Hunger-blocking drug could revolutionise obesity treatment

A new drug could help obese people lose as much as 24kg – nearly four stone – according to a major new study.

Called tirzepatide, the drug is a weekly injection that targets a hormone called ghrelin, which regulates our appetite.

By dramatically reducing the desire to eat, the drug (which was originally developed to tackle diabetes) slashes the amount of calories a person consumes.

It’s being developed by US pharmaceutical giant Lilly and could revolutionise obesity treatment.

According to research published in the New England Journal of Medicine, people who had weekly injections of the drug lost (on average) 22.5 per cent of their body weight. However, there were noted side-effects, such as diarrhoea and vomiting.

The double-blinded, randomised study involved over 2,500 people from nine countries. With an average weight of 105kgs (230 pounds), the volunteers were tasked with giving themselves injections at low (5mg), medium (10mg) or high (15mg) doses – or a placebo.

Lasting for 72 weeks, the results showed that the most effective dose of the drug was the highest.

‘Tirzepatide is the first investigational medicine to deliver more than 20 per cent weight loss on average in a phase 3 study, reinforcing our confidence in its potential to help people living with obesity,’ said Jeff Emmick, MD, PhD and vice president of product development at Lilly.

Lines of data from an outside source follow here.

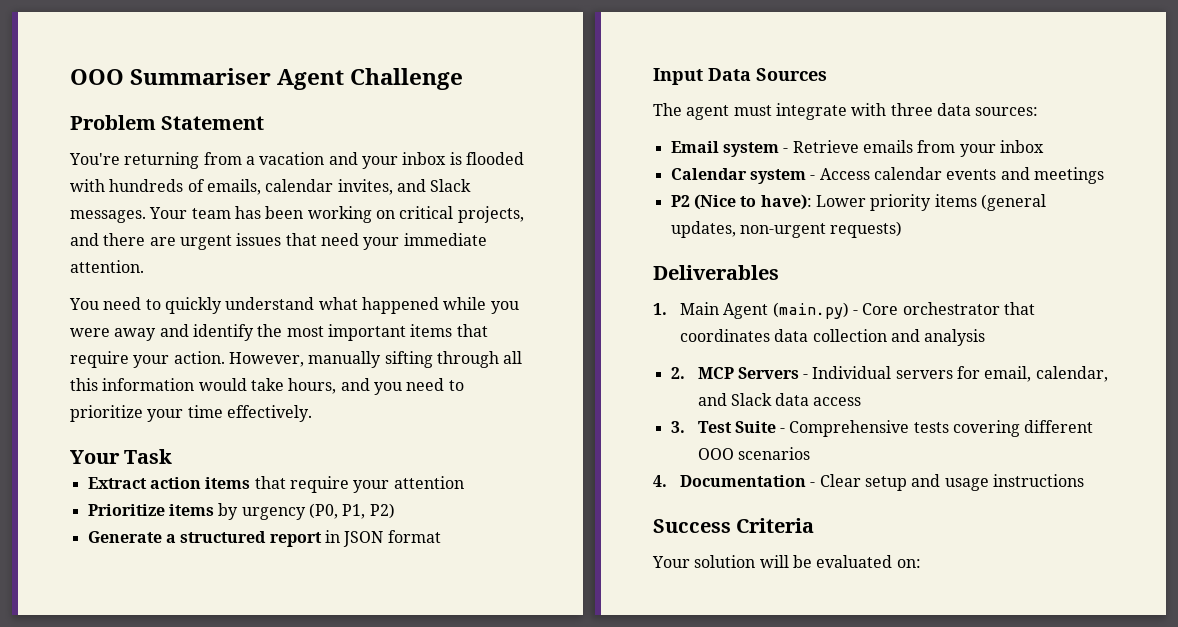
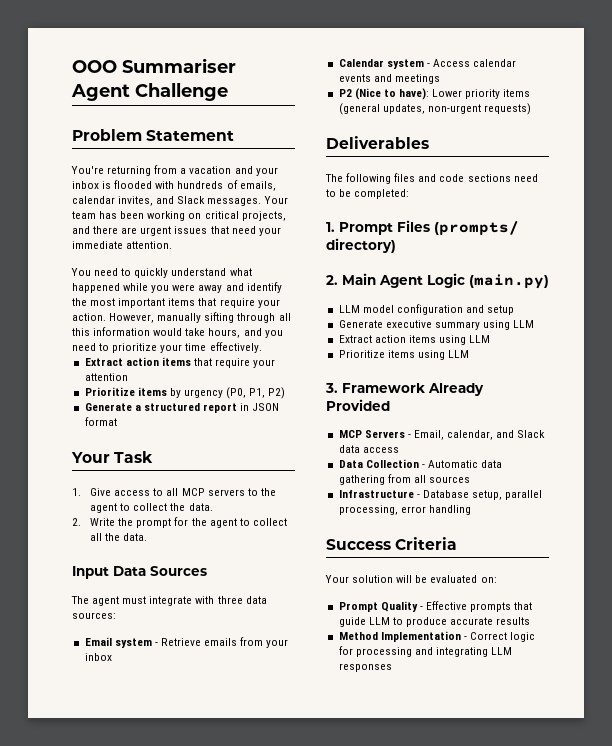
- Your Task
+ Your Task
+ 1. Give access to all MCP servers to the agent to collect the data.
+ 2. Write the prompt for the agent to collect all the data.
- 1. Main Agent (main.py) - Core orchestrator that coordinates data collection and analysis
- 2. MCP Servers - Individual servers for email, calendar, and Slack data access
+ The following files and code sections need to be completed:
+ 1. Prompt Files (prompts/ directory)
+ 2. Main Agent Logic (main.py)
+ LLM model configuration and setup
+ Generate executive summary using LLM
+ Extract action items using LLM
+ Prioritize items using LLM
+ 3. Framework Already Provided
+ MCP Servers - Email, calendar, and Slack data access
- 3. Test Suite - Comprehensive tests covering different OOO scenarios
- 4. Documentation - Clear setup and usage instructions
+ Data Collection - Automatic data gathering from all sources
+ Infrastructure - Database setup, parallel processing, error handling
+ Prompt Quality - Effective prompts that guide LLM to produce accurate results
+ Method Implementation - Correct logic for processing and integrating LLM responses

Of course, the higher the dose the worse the side effects. Alongside the diarrhoea and vomiting, particpants reported nausea and constipation.

However, unlike bariatric surgery – which permanently changes how a person eats – taking a drug for weight loss can be stopped at any time.

‘Obesity is a chronic disease that often does not receive the same standard of care as other conditions, despite its impact on physical, psychological and metabolic health, which can include increased risk of hypertension, heart disease, cancer and decreased survival,’ said Dr. Louis J. Aronne, an obesity expert.

Lilly is hoping that the drug will enter the market in the next few years, but says it needs to conduct more testing to see if this drug is also useful for preventing type 2 diabetes.

Obesity in the UK

According to the World Health Organisation, obesity has nearly tripled worldwide since 1975.

It continues to be a problem in the UK where, the NHS reports, there were just over one million hospital admissions in 2021 where obesity was a factor.

At present, 64% of adults are overweight or obese, but the numbers are rising year on year.

According to analysis by Cancer Research, this will rise even further to seven in 10 (71%) within two decades.

Of those, 21 million people will be obese, amounting to four in 10 (36%) of all adults.